Music sales decline Down Under

Physical sales drop by double digits

BRISBANE, Australia -- Monster hit album releases from Pink, Kings of Leon, AC/DC and Andre Rieu weren't enough to stem a double-digit physical sales decline Down Under last year, according to official figures published Wednesday by labels body ARIA.

But the Aussie music industry is taking heart from strong gains seen in digital sales, particularly for album formats.

As is the case across the globe, the CD market in Australia last year was on the slide. ARIA's 2008 yearly statistics report shows more than 38.5 million CD album units were shifted, down 12.2%, for a net wholesale value of almost $323.8 Australian ($208 million), down 10.5%.

Sales of digital tracks in the January-December period last year rose 43% in value to more than $26.7 million Australian ($17.1 million) compared with the same period in 2007, on a volume of 23.4 million units, up nearly 33%.

All digital formats -- including ringtones and ringback tunes, digital music video, streams and subscriptions -- sold a combined volume of more than 128.5 million units, up more than 171%, for a value of $54.1 million Australian ($34.8 million), up 35.6%

Sales of digital album bundles led the charge, accounting for more than 2.8 million units, up nearly 262%, and a value increase of $15 million Australian ($9.6 million), up almost 100%.

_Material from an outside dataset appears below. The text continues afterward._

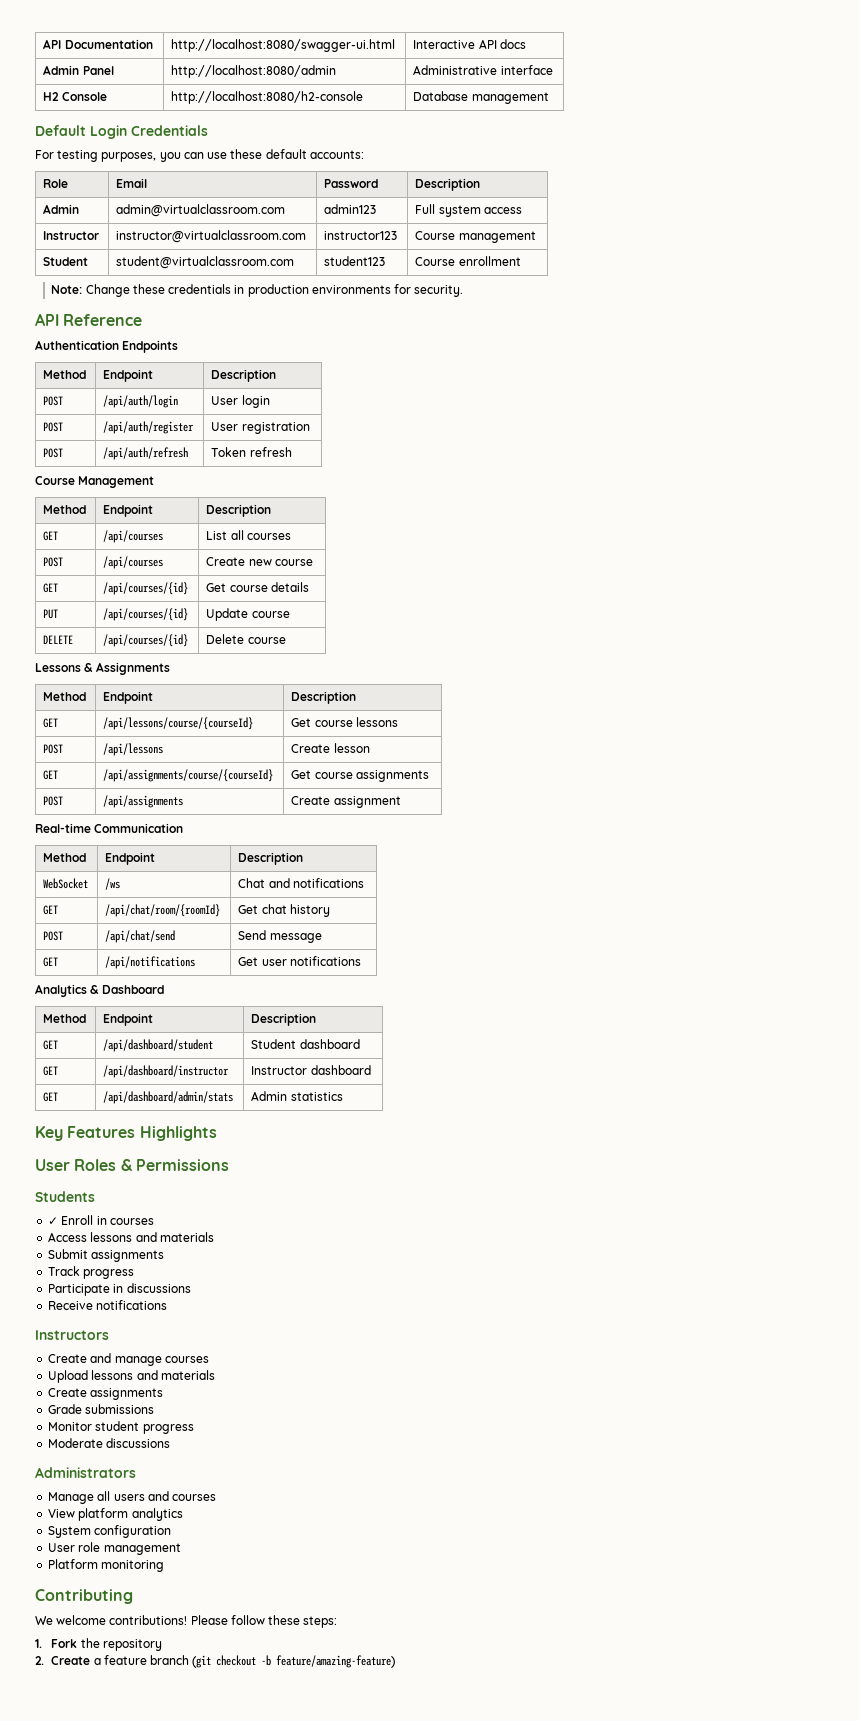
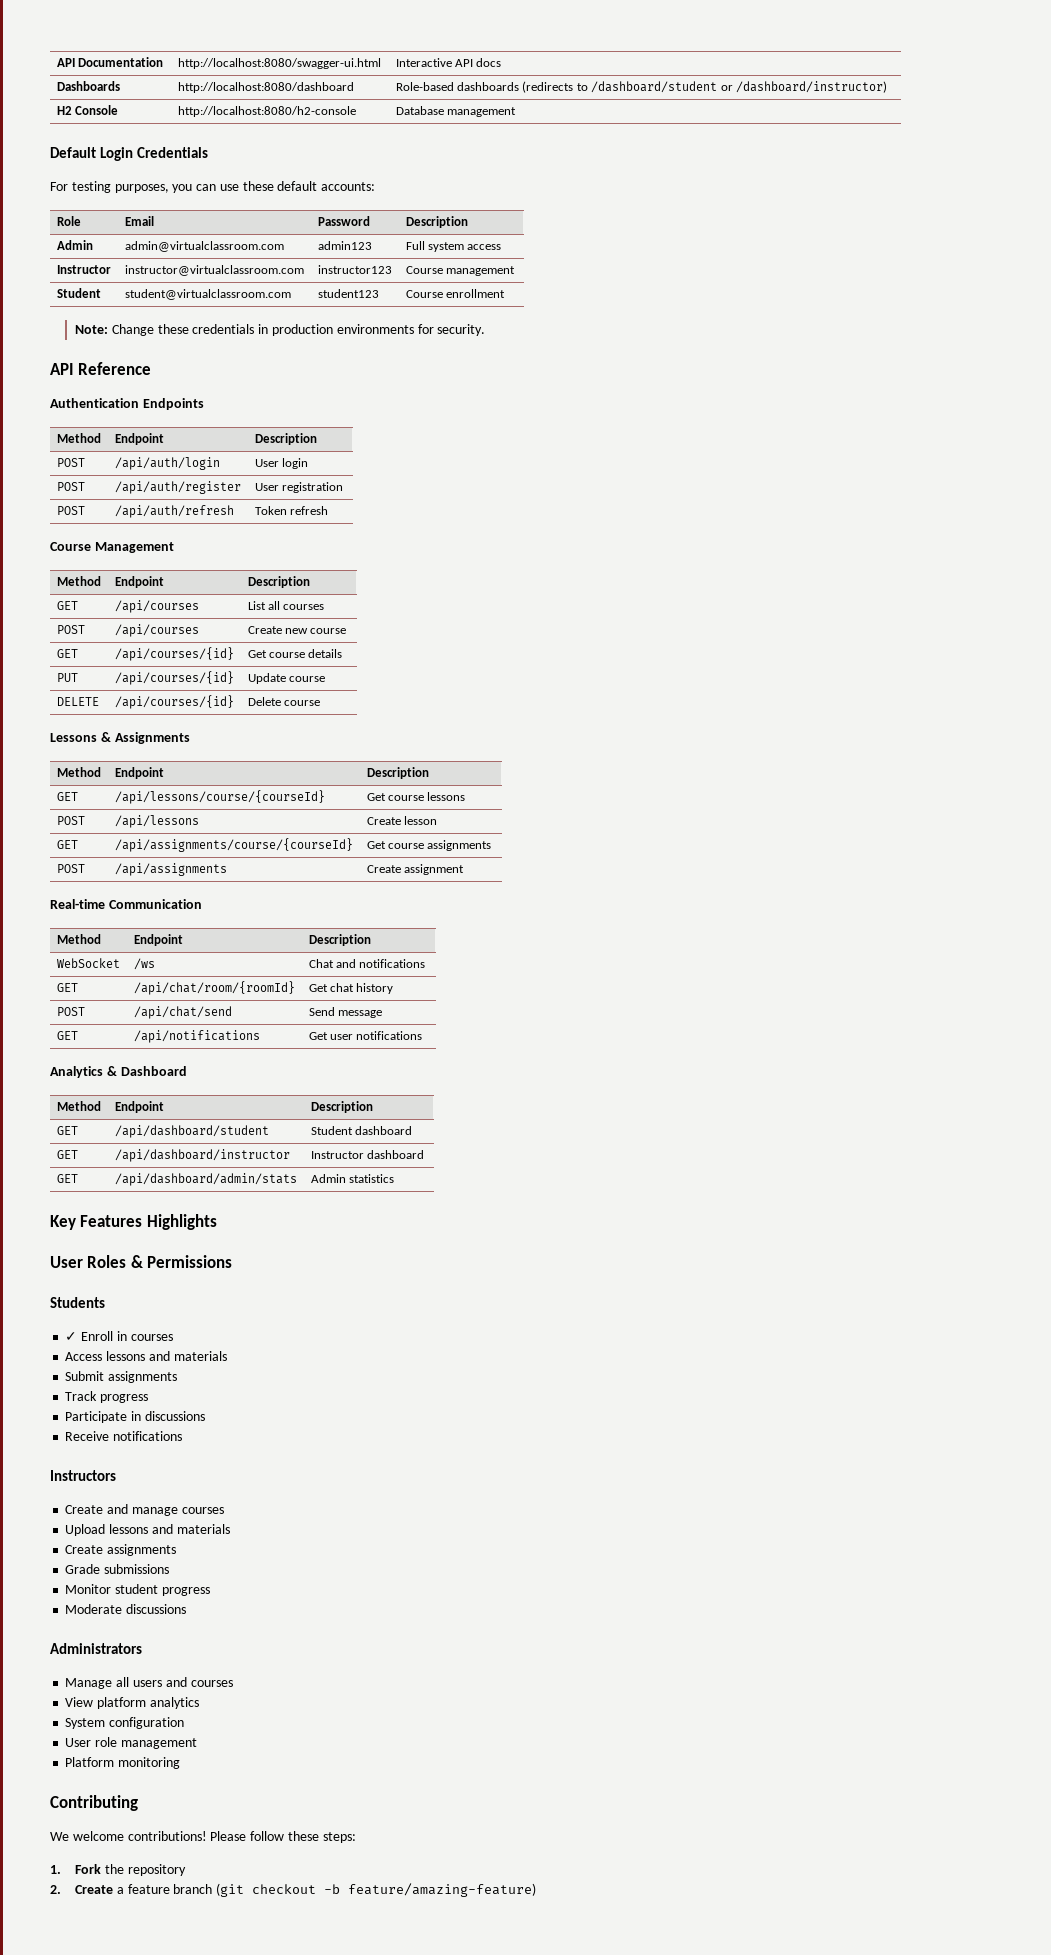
- Admin Panel | http://localhost:8080/admin | Administrative interface
+ Dashboards | http://localhost:8080/dashboard | Role-based dashboards (redirects to /dashboard/student or /dashboard/instructor)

The market for all music formats amounted to almost 172 million units, up 74.4%. Soaring volumes, however, did not equate to big gains in value, which dropped almost 8% for a total sum of slightly more than $425 million Australian ($273 million).

Aussie industry execs remain optimistic that a strong schedule of releases and heavyweight tours will turn 2009 into a solid campaign. The artists behind all the top five selling albums last year in Australia - Kings Of Leon, Pink, AC/DC, Coldplay and Presets - are features on the local touring circuit this year.

"I think the essential message here is that music is a very resilient product in times of economic instability," said ARIA chairman Ed St John, who is also chairman/CEO of Warner Music Australasia.

"Not only are we seeing strong and consistent growth in digital music, we've also seen a strong surge in spending on music -- both physical and digital -- over the last quarter of 2008 and the first weeks of 2009."

"The Australian music industry of 2009 is leaner, smarter and more diversified," St John said.

He concluded that "all the labels have restructured their operations to provide a better service for artists and consumers," that the business and consumers have embraced online music, while local artists play an instrumental role in the industry's health. "We're excited about the future," he added.